Apart from the presence in Australia, the company has a branch in Arizona, USA, and a company in Mozambique where it remains involved with Riversdale in support of the owner’s team. It set up the office in Mozambique after it was appointed by Riversdale for site establishment works on the Benga project.
That work included the design of bulk earthworks and terracing for the plant and office facilities, water distribution and management system, provision of power, and preparation of the site for construction activities.
Engelbrecht says that Enco has two quite different skill sets that come to the fore at different times, the transition between these skill sets usually occurring when the project goes through its bankable feasibility stage.
The first skill set applies during the exploration stage of projects and Enco can manage this phase of a venture. It does not have its own geologists, but will interact with the competent person’s report process and undertake the scoping and pre-feasibility work. The company has two mining and resource specialists, Ian MacFarlane and Michael Wright who usually head up the projects during this phase.
“We will then move on with the project as it goes into the feasibility stage, and it is at this point, as it enters the construction and execution phases, that a different set of skills comes into play,” Engelbrecht says.
Enco can take a project through that transition phase, take the plan which has been prepared up till then and make it work.
The execution phase takes into account issues such as contract management and in particular safety, where Engelbrecht says the company stays abreast of evolution of best practices. Enco subscribes to the RSV safety programme, Gear Up, a system that is designed to deliver expertise, and a broad knowledge base which can be implemented and applied in any dynamic work environment. Gear Up offers massive value with applied discipline from a dedicated and skilled work team.

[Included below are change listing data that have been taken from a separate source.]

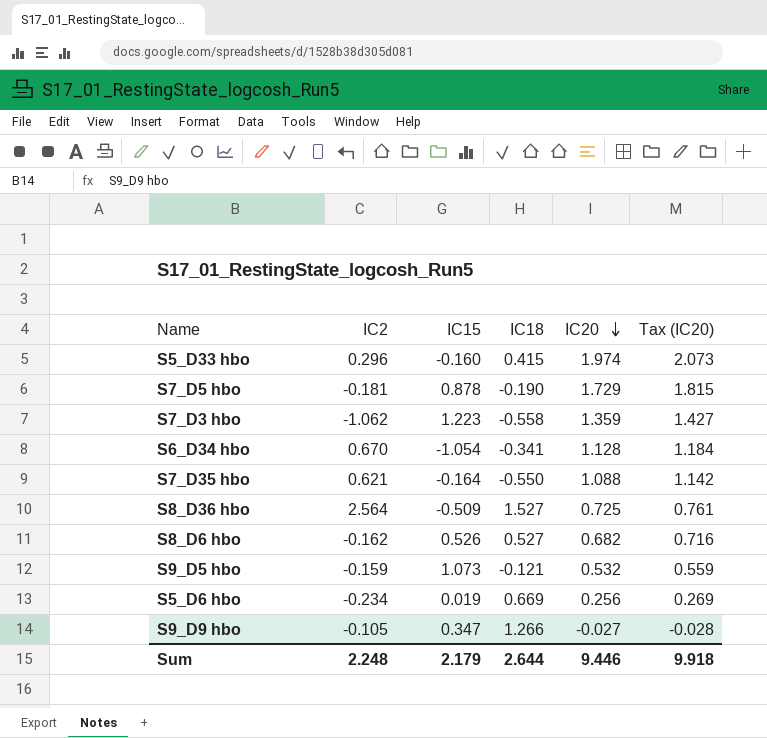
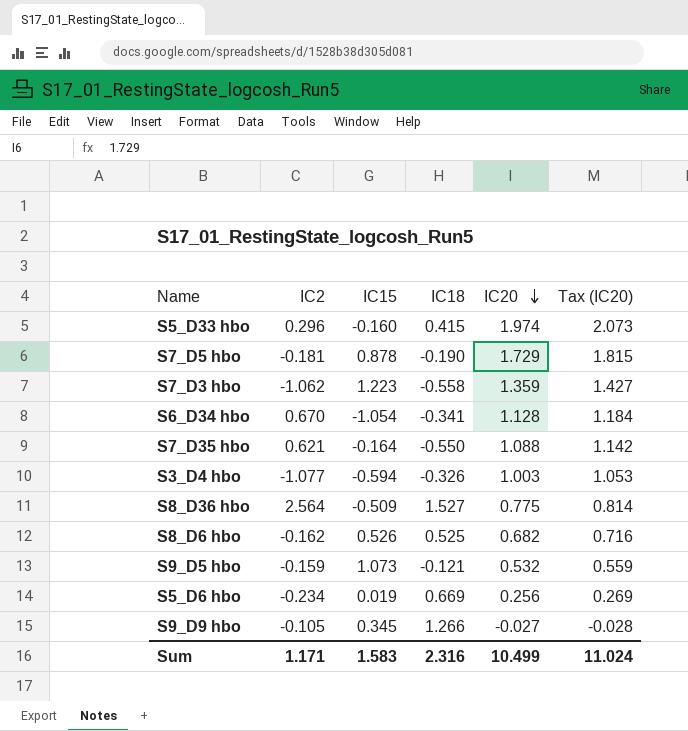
row S3_D4 hbo: none -> -1.077 | -0.594 | -0.326 | 1.003 | 1.053
S8_D36 hbo | IC20: 0.725 -> 0.775
S8_D36 hbo | Tax (IC20): 0.761 -> 0.814
S8_D6 hbo | IC18: 0.527 -> 0.525
S9_D9 hbo | IC15: 0.347 -> 0.345
Sum | IC2: 2.248 -> 1.171
Sum | IC15: 2.179 -> 1.583
Sum | IC18: 2.644 -> 2.316
Sum | IC20: 9.446 -> 10.499
Sum | Tax (IC20): 9.918 -> 11.024

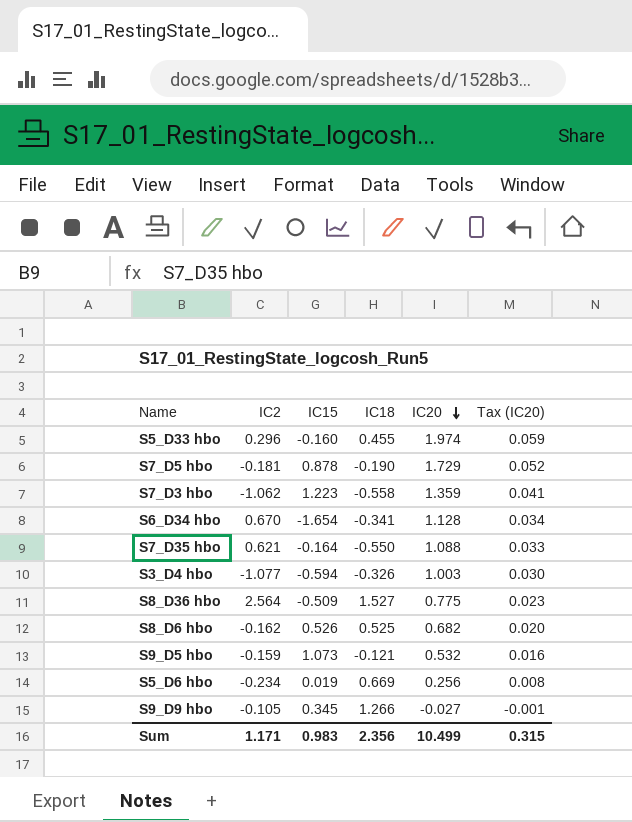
column Tax (IC20) | formula: [IC20] * 1.05 -> [IC20] * 0.03
S5_D33 hbo | IC18: 0.415 -> 0.455
S6_D34 hbo | IC15: -1.054 -> -1.654
Sum | IC15: 1.583 -> 0.983
Sum | IC18: 2.316 -> 2.356
Sum | Tax (IC20): 11.024 -> 0.315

Procurement, where the company is particularly strong, is also a critical aspect for a successful project and Enco’s Rodney Craig, who has a background working for Anglo and JCI, heads this section.
Enco’s plan is to become involved in projects during the early stages so that it is well positioned to undertake the execution phase, but of course not all projects progress from the study phase to the point where they actually go ahead. “At the moment the ratio is about 5:2,” Engelbrecht says. “In good times when companies have more risk capital, this ratio is higher, but now many of the projects being assessed are those with a sound basis.”
With the mining industry being a global one, the levels of activity in mining districts such as Australia are not substantially different from those in Southern Africa. “There are major differences of course,” Engelbrecht says. “The labour force in Australia is more skilled while in South Africa it requires more people to undertake a project, which also has safety implications. Also in Australia there are more juniors compared with this region. Another variation is the difference in contract philosophy with Australia being more litigious whereas the approach in South Africa provides a good balance to enable the job to be done.”
Going forward, Enco has focused both inwardly and outwardly. “Inwardly we have spent a lot of time and money on systems development. An example is on the project management side where we have invested in project management tools and on developing our people. We use the Project Management Book of Knowledge (PMBOK) principles.
“Looking outwardly we continue to target the energy sector as well as the mining sector, with Africa being our focus. Uranium is one of the areas of particular interest,” Engelbrecht concludes.